Препаратор обернулся.
– Вы очень спешите, мосье? В этом клиническом корпусе всегда неожиданности. Можно пригласить доктора Ру, но он так не любит, когда его отрывают от больных…
– Не беспокойтесь. Я подожду.
Нежность взяла верх. Славный парень. Ему, конечно, нелегко приходится у сверхобъективного педанта Ру. К тому же у препаратора не ладится пока с французским языком. Немец или скандинав? А может быть, русский?
Ру вошел тихо и стремительно, как он входил в лабораторию пятнадцать и двадцать лет назад. Сухощавый, весь какой-то узкий, в неизменно сером халате, он, как нож, рассек собою пространство. Глубоко посаженные, удивительной зоркости глаза его сразу заметили, что гость слишком свободно разгуливает по лаборатории, а препаратор отвлекается от своих обязанностей. Он не сделал замечания. Поздоровался, сел и, только посылая помощника за профессором Мечниковым, чуть педалируя распоряжение, дал понять, что недоволен. Таков стиль Эмиля Ру - корректность и непреклонность в большом и малом. Поздоровался он так, будто только вчера расстался с бывшим сотрудником… Институт счастлив принимать в этих стенах своего воспитанника. Институт имеет все основания гордиться деятельностью мосье Вольдемара в Индии. Он, доктор Ру, искренне рад, что занятость не помешала мосье Вольдемару навестить родные пенаты.
Вполне возможно, что доктор Ру и впрямь рад, но на узком лице с горбатым гасконским носом нельзя уловить решительно никаких эмоций. Справедливый и честнейший Ру, в отличие от своего прославленного земляка д'Артаньяна, никогда не допускает расточительства в области личных чувств. Зато Илья Ильич весь в эмоциях. Ввалился по-домашнему: очки сидят как-то наискосок, длинный плед с кистями волочится по полу/
– Володя! Умница, что приехал! Прости только, ради бога: от объятий воздержусь - простужен вдребезги. А следовало бы тебя потискать: не очень-то жалуешь нас вниманием.

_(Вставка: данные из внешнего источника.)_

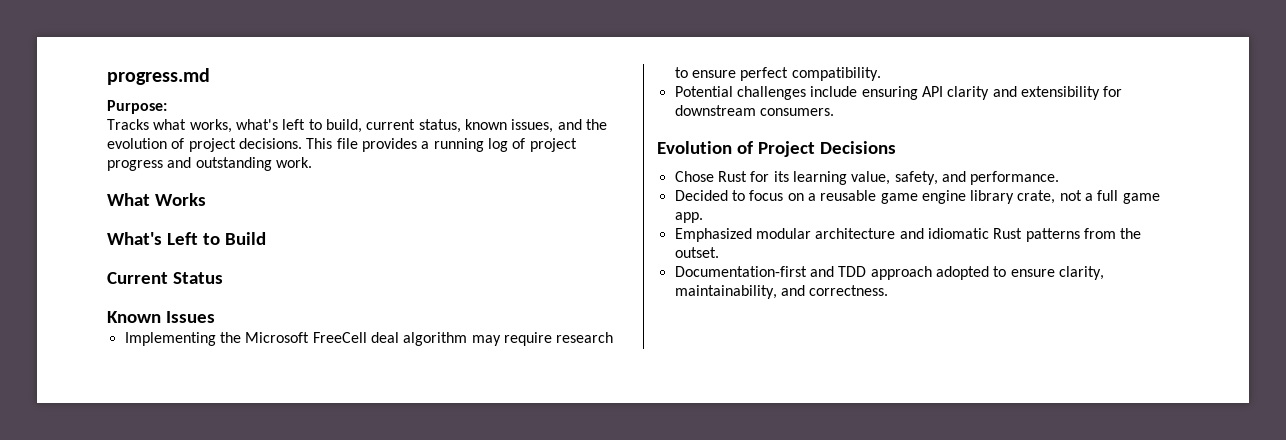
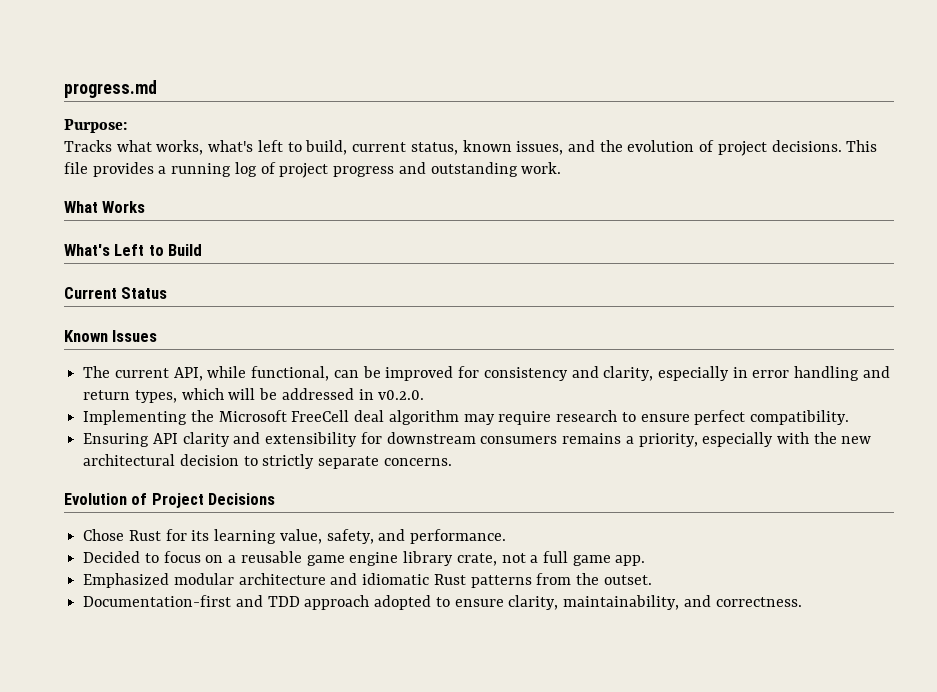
+ The current API, while functional, can be improved for consistency and clarity, especially in error handling and return types, which will be addressed in v0.2.0.
- Potential challenges include ensuring API clarity and extensibility for downstream consumers.
+ Ensuring API clarity and extensibility for downstream consumers remains a priority, especially with the new architectural decision to strictly separate concerns.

Сел, снова вскочил, стал напротив, склонив лохматую голову:
– Хорош, ничего не скажешь, хорош! Раздобрел, расправился, чистой воды британец… - В голосе и гордость, и зависть, и грустинка - годы-то, годы…
Ру, однако, не дал землякам углубляться в расспросы и воспоминания.
– Я не очень ясно понял, мосье Вольдемар, - напрямик врезался он в разговор, - о каких консультациях писали газеты, когда комментировали вашу поездку в Берлин и Париж? Вы приехали о чем-то посоветоваться с нами?